WHAT IS EXPECTED: In this exercise, return each entry exactly as given.

Change detection data:
■ ■ ■ ■
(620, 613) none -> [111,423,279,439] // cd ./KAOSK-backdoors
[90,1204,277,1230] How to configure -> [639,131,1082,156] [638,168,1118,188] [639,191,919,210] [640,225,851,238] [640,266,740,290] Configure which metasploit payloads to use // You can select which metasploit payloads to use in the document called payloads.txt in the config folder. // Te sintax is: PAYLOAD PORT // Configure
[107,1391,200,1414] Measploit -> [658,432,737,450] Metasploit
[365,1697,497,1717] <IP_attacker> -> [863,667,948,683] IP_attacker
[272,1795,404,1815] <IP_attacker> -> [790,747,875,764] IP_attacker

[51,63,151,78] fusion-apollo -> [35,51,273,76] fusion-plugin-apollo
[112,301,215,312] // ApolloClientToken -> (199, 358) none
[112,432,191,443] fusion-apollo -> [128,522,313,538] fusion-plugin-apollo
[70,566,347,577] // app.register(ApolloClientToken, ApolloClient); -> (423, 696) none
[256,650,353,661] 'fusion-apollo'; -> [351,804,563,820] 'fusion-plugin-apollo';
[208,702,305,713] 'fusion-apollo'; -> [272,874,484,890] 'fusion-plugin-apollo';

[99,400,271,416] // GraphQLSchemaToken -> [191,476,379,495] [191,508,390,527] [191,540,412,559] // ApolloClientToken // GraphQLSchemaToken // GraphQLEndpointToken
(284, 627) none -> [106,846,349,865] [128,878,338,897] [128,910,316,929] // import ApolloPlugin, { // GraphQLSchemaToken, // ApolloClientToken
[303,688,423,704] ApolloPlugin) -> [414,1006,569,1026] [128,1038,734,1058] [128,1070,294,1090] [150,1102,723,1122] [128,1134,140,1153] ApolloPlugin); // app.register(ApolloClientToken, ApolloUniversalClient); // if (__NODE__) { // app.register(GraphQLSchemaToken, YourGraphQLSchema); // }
■ ■ ■ ■
ANSWER SPACE:
(620, 613) none -> [111,423,279,439] // cd ./KAOSK-backdoors
[90,1204,277,1230] How to configure -> [639,131,1082,156] [638,168,1118,188] [639,191,919,210] [640,225,851,238] [640,266,740,290] Configure which metasploit payloads to use // You can select which metasploit payloads to use in the document called payloads.txt in the config folder. // Te sintax is: PAYLOAD PORT // Configure
[107,1391,200,1414] Measploit -> [658,432,737,450] Metasploit
[365,1697,497,1717] <IP_attacker> -> [863,667,948,683] IP_attacker
[272,1795,404,1815] <IP_attacker> -> [790,747,875,764] IP_attacker

[51,63,151,78] fusion-apollo -> [35,51,273,76] fusion-plugin-apollo
[112,301,215,312] // ApolloClientToken -> (199, 358) none
[112,432,191,443] fusion-apollo -> [128,522,313,538] fusion-plugin-apollo
[70,566,347,577] // app.register(ApolloClientToken, ApolloClient); -> (423, 696) none
[256,650,353,661] 'fusion-apollo'; -> [351,804,563,820] 'fusion-plugin-apollo';
[208,702,305,713] 'fusion-apollo'; -> [272,874,484,890] 'fusion-plugin-apollo';

[99,400,271,416] // GraphQLSchemaToken -> [191,476,379,495] [191,508,390,527] [191,540,412,559] // ApolloClientToken // GraphQLSchemaToken // GraphQLEndpointToken
(284, 627) none -> [106,846,349,865] [128,878,338,897] [128,910,316,929] // import ApolloPlugin, { // GraphQLSchemaToken, // ApolloClientToken
[303,688,423,704] ApolloPlugin) -> [414,1006,569,1026] [128,1038,734,1058] [128,1070,294,1090] [150,1102,723,1122] [128,1134,140,1153] ApolloPlugin); // app.register(ApolloClientToken, ApolloUniversalClient); // if (__NODE__) { // app.register(GraphQLSchemaToken, YourGraphQLSchema); // }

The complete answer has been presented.